8-KEarnings & Results

CISCO SYSTEMS, INC. 8-K Report, Financial Results (Aug 10, 2011)

Filed August 10, 2011For Securities:CSCO

Summary

This Form 8-K filing by Cisco Systems, Inc. (CSCO) on August 10, 2011, primarily reports the company's financial results for its fiscal fourth quarter and full fiscal year 2011, which ended on July 30, 2011. The filing indicates that a press release detailing these results was issued on the same date, which is furnished as an exhibit. Notably, the report includes and discusses non-GAAP financial measures, such as non-GAAP net income, non-GAAP net income per share, and non-GAAP inventory turns. Cisco explains its rationale for using these non-GAAP figures, asserting that they provide investors with a more insightful view of underlying business trends by excluding items like share-based compensation expense, amortization of acquisition-related intangible assets, other acquisition-related costs, significant asset impairments and restructurings, and income tax effects related to these items. Investors should carefully review these non-GAAP measures alongside the corresponding GAAP figures, as Cisco itself notes their limitations.

Key Highlights

  • 1Cisco Systems reported its fiscal fourth quarter and full fiscal year 2011 results on August 10, 2011.
  • 2The filing is primarily an update on the company's financial performance.
  • 3A press release detailing the results for the quarter and year ended July 30, 2011, is furnished as Exhibit 99.1.
  • 4The report includes non-GAAP financial metrics alongside GAAP figures.
  • 5Cisco explains its use of non-GAAP measures, including non-GAAP net income, net income per share, and inventory turns.
  • 6Excluded items from non-GAAP calculations include share-based compensation, acquisition-related costs, asset impairments, and restructuring charges.
  • 7The company emphasizes that non-GAAP measures are not a substitute for GAAP and have limitations.

Frequently Asked Questions

The main purpose of this 8-K filing is to report Cisco Systems' financial results for its fiscal fourth quarter and full fiscal year 2011, which concluded on July 30, 2011. It also provides context and definitions for the non-GAAP financial measures used in the reporting.
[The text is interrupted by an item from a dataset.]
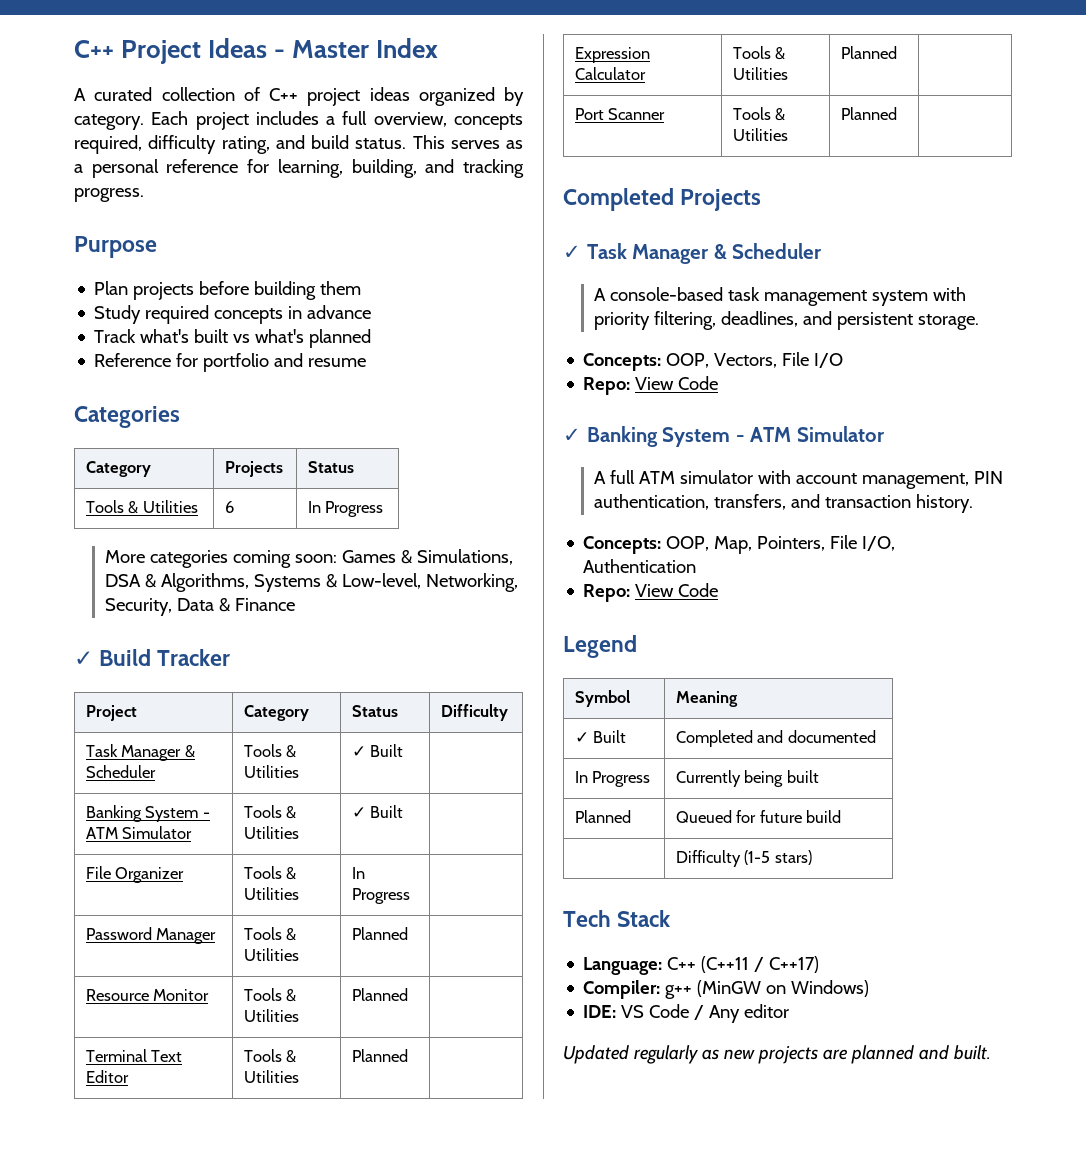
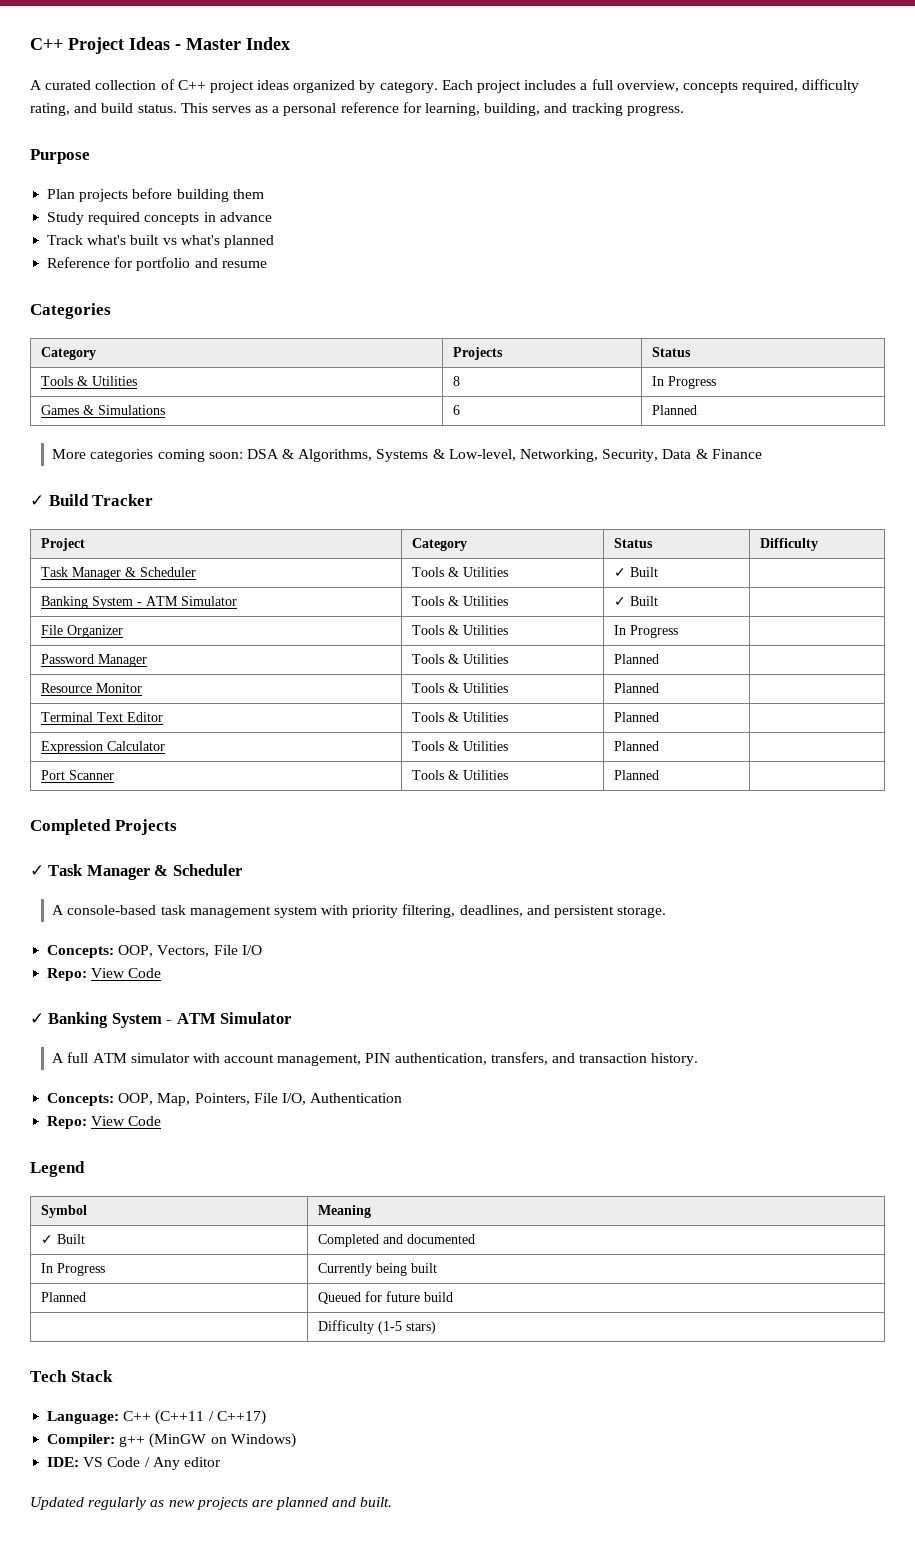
- Tools & Utilities | 6 | In Progress
+ Tools & Utilities | 8 | In Progress
+ Games & Simulations | 6 | Planned
- More categories coming soon: Games & Simulations, DSA & Algorithms, Systems & Low-level, Networking, Security, Data & Finance
+ More categories coming soon: DSA & Algorithms, Systems & Low-level, Networking, Security, Data & Finance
Non-GAAP financial measures are financial metrics that exclude certain items from GAAP (Generally Accepted Accounting Principles) calculations. Cisco uses them, such as non-GAAP net income and inventory turns, to provide investors with a clearer view of the company's ongoing operational performance by excluding non-cash expenses (like share-based compensation) and costs related to acquisitions, impairments, or restructurings that may not reflect the core business's recurring results.

Cisco excludes several items from its non-GAAP measures, including share-based compensation expense, amortization of acquisition-related intangible assets, other acquisition-related costs (such as professional fees and restructuring related to acquisitions), significant asset impairments and restructurings, and the associated income tax effects. Significant tax matters are also sometimes excluded.

Investors should view the non-GAAP information presented in this filing as supplementary to, and not a replacement for, the company's GAAP financial results. Cisco itself acknowledges that these measures have limitations and should be used in conjunction with the corresponding GAAP measures to gain a comprehensive understanding of the company's financial condition and performance trends.